« On ne s’y habitue pas. » Au bord de la piscine, Olesia Zaitseva laisse couler quelques larmes. Cette ancienne nageuse artistique ukrainienne entraîne à cette discipline deux de ses compatriotes, les sœurs jumelles Maryna et Vladyslava Aleksiiva. Elle a commencé à les suivre en 2016, alors que ces jeunes prodiges de la natation, originaires de Kharkiv, ville située à 30 kilomètres de la frontière russe, avaient 14 ans. Mais, depuis février 2022, la guerre a perturbé la routine d’entraînement des deux médaillées de bronze aux Jeux olympiques (JO) de Tokyo, en 2021, dans l’épreuve de ballet.
Nager, répéter des mouvements, se reposer, bouger est devenu une course semée d’embûches pour les nageurs, plusieurs fois champions d’Europe et du monde. Et quand leur entraîneur évoque la guerre, “ce qui semble encore incroyable aujourd’hui”elle ne peut s’empêcher de sangloter. « Le bruit des bombes, le stress, les bombardements que nous avons vus de notre fenêtre… Nous nous inquiétons constamment. »
Cependant, Maryna et Vladyslava Aleksiiva, qualifiées pour les JO de Paris en février, lors des championnats du monde de Doha, doivent continuer à s’entraîner. Pour la dernière ligne droite de leur préparation, ils ont quitté leur pays en guerre et leur ville dévastée. Après un passage au Centre aquatique olympique de Saint-Denis (Seine-Saint-Denis), pour une étape de Coupe du monde le week-end des 4 et 5 mai, et avant une compétition qui les mènera au Canada, ils se sont installés pour deux semaines au stade nautique Nemausa de Nîmes.
“C’est une sorte de grand fossé émotionnel pour eux” confie leur traducteur. Mais les conditions sont presque idéales. “C’est vraiment bien. La piscine est superbe, l’eau très propre, chauffée. Nous avons des créneaux avec la piscine pour nous »apprécie Vladyslava, surnommée Vlada.
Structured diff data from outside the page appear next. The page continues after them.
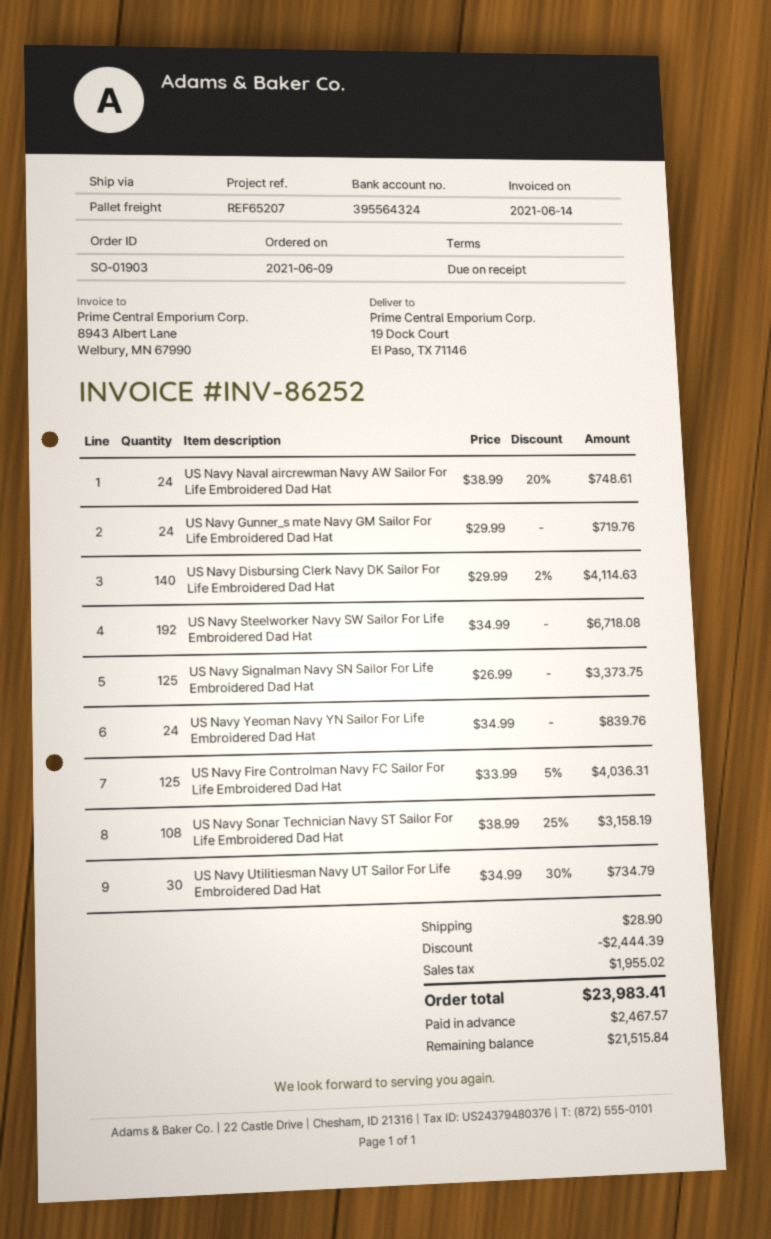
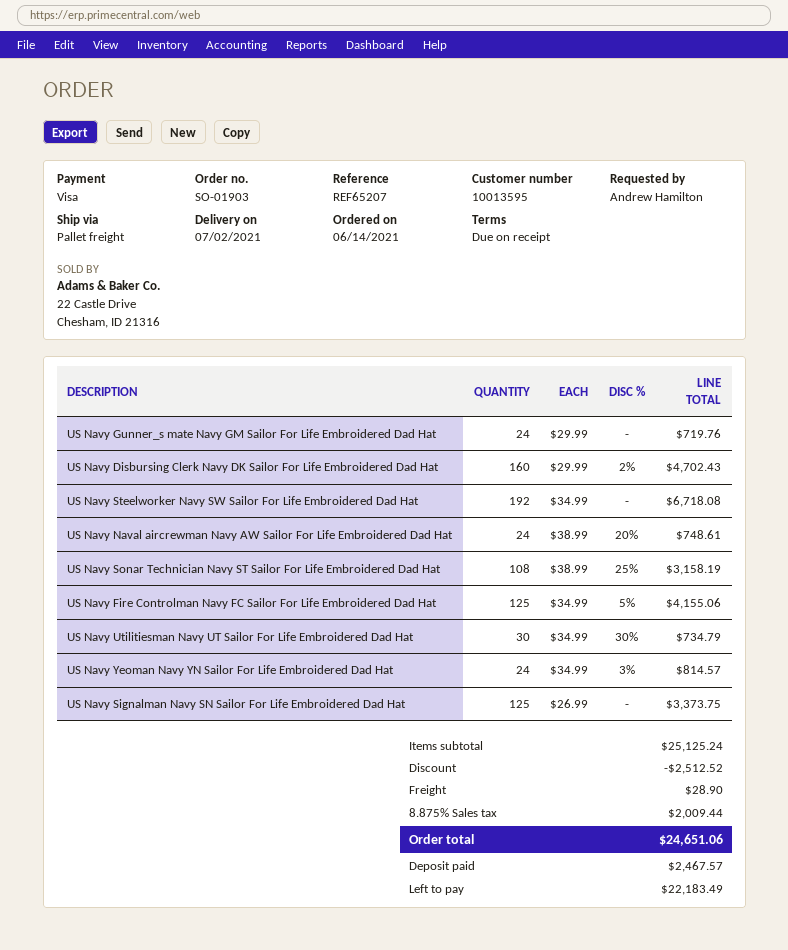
order date: 2021-06-09 -> 2021-06-14
US Navy Disbursing Clerk Navy DK Sailor For Life Embroidered Dad Hat: 140 x 29.99 - 2% = 4114.63 -> 160 x 29.99 - 2% = 4702.43
US Navy Yeoman Navy YN Sailor For Life Embroidered Dad Hat: 24 x 34.99 = 839.76 -> 24 x 34.99 - 3% = 814.57
US Navy Fire Controlman Navy FC Sailor For Life Embroidered Dad Hat: 125 x 33.99 - 5% = 4036.31 -> 125 x 34.99 - 5% = 4155.06
discount: 2444.39 -> 2512.52
tax: 1955.02 -> 2009.44
total: 23983.41 -> 24651.06
balance: 21515.84 -> 22183.49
Dans l’eau, les deux athlètes ne montrent rien de leur quotidien de jeunes femmes hantées par la guerre. Tandis que, sur les lignes adjacentes, les nageuses gardoises accumulent les brasses, elles répètent inlassablement leurs mouvements, sous le regard attentif d’Olesia Zaitseva. « Ils sont tous les deux très forts physiquement. Ils sont aussi très créatifs, et très complices, confie leur entraîneur. Mais ce qu’ils ont enduré depuis le début de la guerre est impensable. Parfois je me demande d’où ils tirent leur force. »
Cependant, la nouvelle refait rapidement surface. Et ils ne veulent certainement pas l’ignorer. Au contraire. Les jumeaux ont choisi une musique appelée Histoires de guerre pour leur programme technique présenté aux Jeux. Sourires aux lèvres, regards mélancoliques, Maryna et Vladyslava Aleksiiva parlent de leur ” nouvelle vie “.